Ces exigences font partie aussi du rituel et ont tendance à faire oublier des choses essentielles. Le plus important ou le plus grave n’est-il pas que l’histoire nationale s’est ossifiée dans les cérémonies rituelles, sans donner du sens au présent ou à l’avenir ? Que peut dire le 8 mai 1945, ce grand sursaut de survie d’une société que la colonisation avait cru irrémédiablement soumise, à des jeunes générations que le présent désenchanté rend, c’est le moins qu’on puisse dire, perplexes ?

Cette perte de sens, il est difficile d’en accuser les autres quand on a durablement instrumentalisé l’histoire pour des questions de pouvoir. Il en est aujourd’hui du 8 mai comme du 5 juillet ou du 1er novembre, des routines officielles et, pour des jeunes et des moins jeunes, des dates vagues et parfois de simples jours fériés.

Le 8 mai 1945, c’est hier

A l’échelle de l’histoire, le 8 mai 1945 ou le 1er novembre 1954, c’est hier. A l’échelle du vécu, c’est une histoire riche que la politique s’est évertuée à appauvrir. A trop s’acharner à posséder l’histoire, le système de pouvoir l’a rendue trop plate, trop lointaine. Une histoire se vit quand son sens profond se renouvelle et se régénère. Le 8 mai 1945, c’était une exigence de liberté clamée face au monde. Cette aspiration peut-elle être de mise quand l’histoire est transformée en rente et en barrage pour l’émergence de nouveaux acteurs ?

On a souvent entendu des responsables se lamenter de la perte de la « fibre » patriotique chez les jeunes générations. L’accusation est bien entendu fausse. Les jeunes aussi aiment leur pays, mais ils restent distants à l’égard d’une historiographie officielle destinée à justifier une situation où des anciens n’en finissent pas de discourir sur le «passage du flambeau aux jeunes» sans jamais le lâcher. Ces responsables n’ont sans doute pas compris que le patriotisme existe mais qu’il a simplement cessé d’être naïf.

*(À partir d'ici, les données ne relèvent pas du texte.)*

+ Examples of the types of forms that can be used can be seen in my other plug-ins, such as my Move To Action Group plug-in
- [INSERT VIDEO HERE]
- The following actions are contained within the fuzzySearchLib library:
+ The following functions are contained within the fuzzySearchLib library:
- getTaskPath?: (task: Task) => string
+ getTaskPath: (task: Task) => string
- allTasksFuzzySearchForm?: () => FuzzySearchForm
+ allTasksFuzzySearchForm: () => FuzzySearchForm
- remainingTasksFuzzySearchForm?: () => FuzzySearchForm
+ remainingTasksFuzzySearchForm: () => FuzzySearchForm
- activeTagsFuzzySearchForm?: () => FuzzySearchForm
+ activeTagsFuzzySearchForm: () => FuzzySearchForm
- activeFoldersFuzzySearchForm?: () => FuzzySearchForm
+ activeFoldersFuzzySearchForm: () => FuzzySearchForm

Dans les librairies algériennes, ce qui se vend le plus, ce sont les livres d’histoire et cela est un signe. Les jeunes Algériens ne cherchent pas l’histoire chez les officiels, ils la cherchent dans les livres. Il y a un besoin de connaître ce qui s’est passé et de comprendre pourquoi l’élan premier s’est estompé. On ne le doit pas assurément aux autres, mais à une instrumentalisation interne. Quand un système s’approprie l’histoire, il ne fait que la dévitaliser. A défaut d’avoir un cadre national ouvert et pluraliste permettant d’entretenir la puissante aspiration à la liberté du sursaut du 8 mai 1945, les Algériens sont devenus distants, voire méfiants.

Beaucoup cherchent l’histoire «vraie» et non celle qu’on leur énonce. Les citoyens ne sont pas des historiens. Ils ont un regard sur le passé qu’ils ne séparent pas du présent. Ils pressentent au fond que leur histoire est riche mais qu’elle est appauvrie par l’appropriation rentière qui en est faite. Ils attendent qu’elle soit enfin libérée du pouvoir pour redevenir la leur…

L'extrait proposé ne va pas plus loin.